The fossilised tracks of dinosaurs located in a quarry in Oxfordshire, England, are to receive official protection from ‘Natural England’, the UK Government’s independent adviser on the natural environment. It is to be designated a ‘Site of Special Scientific Interest’ - the first site in England to be protected for its geological features alone.

 The tracks, which were discovered in 1997, belong to groups of large, four-footed vegetarian dinosaurs, known as sauropods, and upright-walking carnivorous theropods 165 million years ago. The tracks follow an ancient shoreline that extended from the present-day Norfolk coast, to Oxfordshire and then east through London and north Kent.

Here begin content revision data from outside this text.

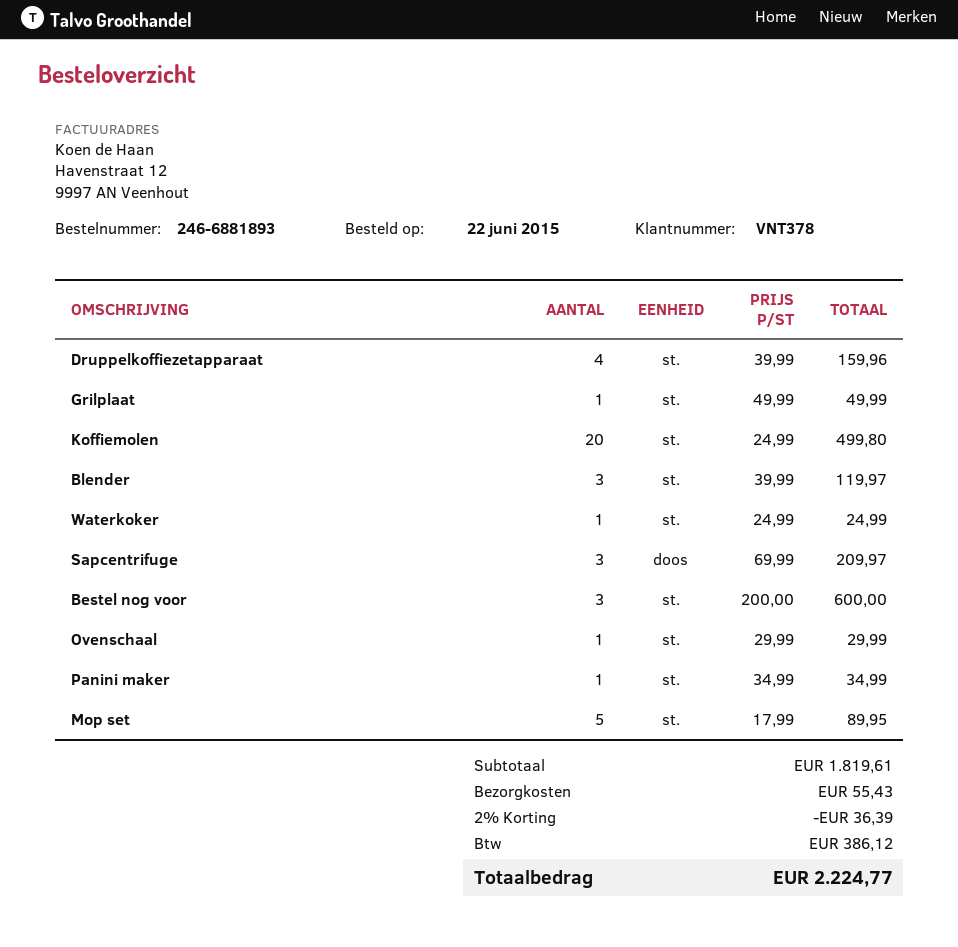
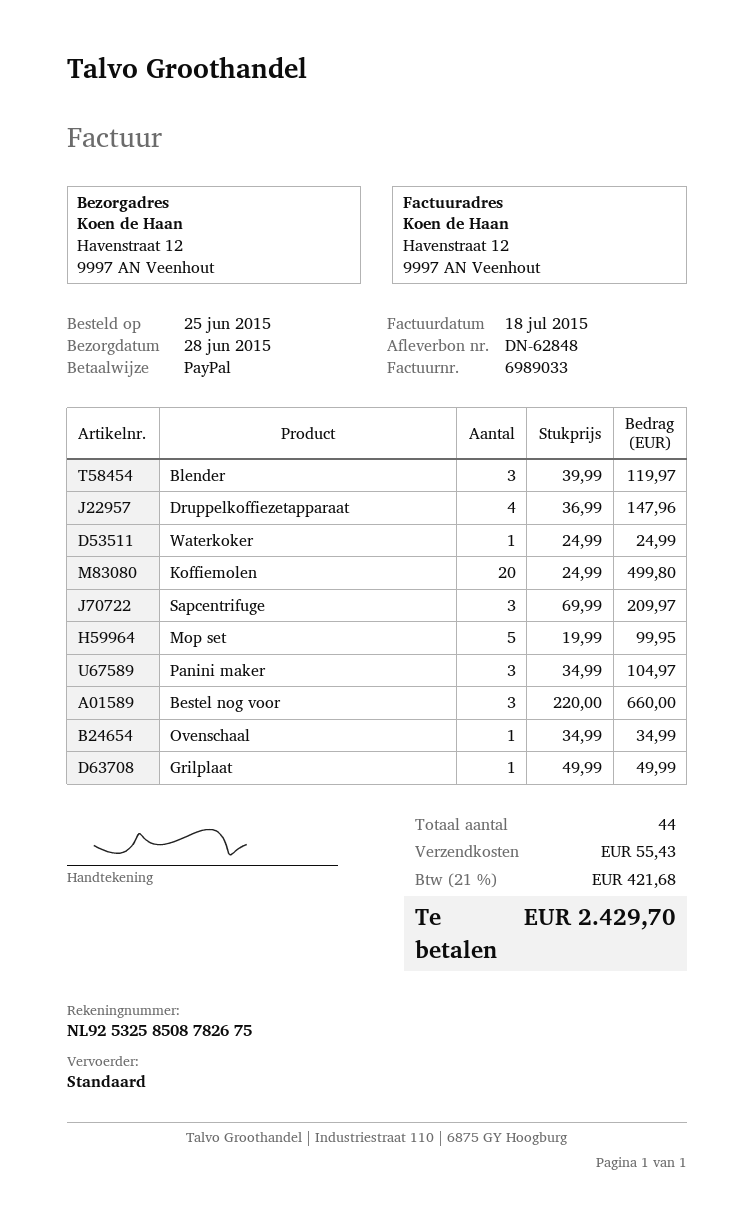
order date: 2015-06-22 -> 2015-06-25
Druppelkoffiezetapparaat: 4 x 39.99 = 159.96 -> 4 x 36.99 = 147.96
Bestel nog voor: 3 x 200.00 = 600.00 -> 3 x 220.00 = 660.00
Ovenschaal: 1 x 29.99 = 29.99 -> 1 x 34.99 = 34.99
Panini maker: 1 x 34.99 = 34.99 -> 3 x 34.99 = 104.97
Mop set: 5 x 17.99 = 89.95 -> 5 x 19.99 = 99.95
discount: 2% = 36.39 -> none
tax: 386.12 -> 421.68
total: 2224.77 -> 2429.70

 There are up to 40 sets of tracks formed on mudflats that, according to experts, were the size of the Florida Keys and were miles from vegetated land. By observing the distance between footprints, experts believe they can predict how fast the dinosaurs were moving. It is thought that some of the species observed at the site reached speeds of up to 20 mph (32 kph).

 One type of dinosaur found at the site was the Megalosaurus or "great lizard", a type of meat-eating theropod. There is also evidence of the vegetarian Brachiosaurus and the carnivorous Tyrannosaurus.

 The footprints have been covered with a protective layer to prevent exposure to the elements and damage from erosion. The official protection from Natural England will ensure that the rare site will remain for future generations to enjoy.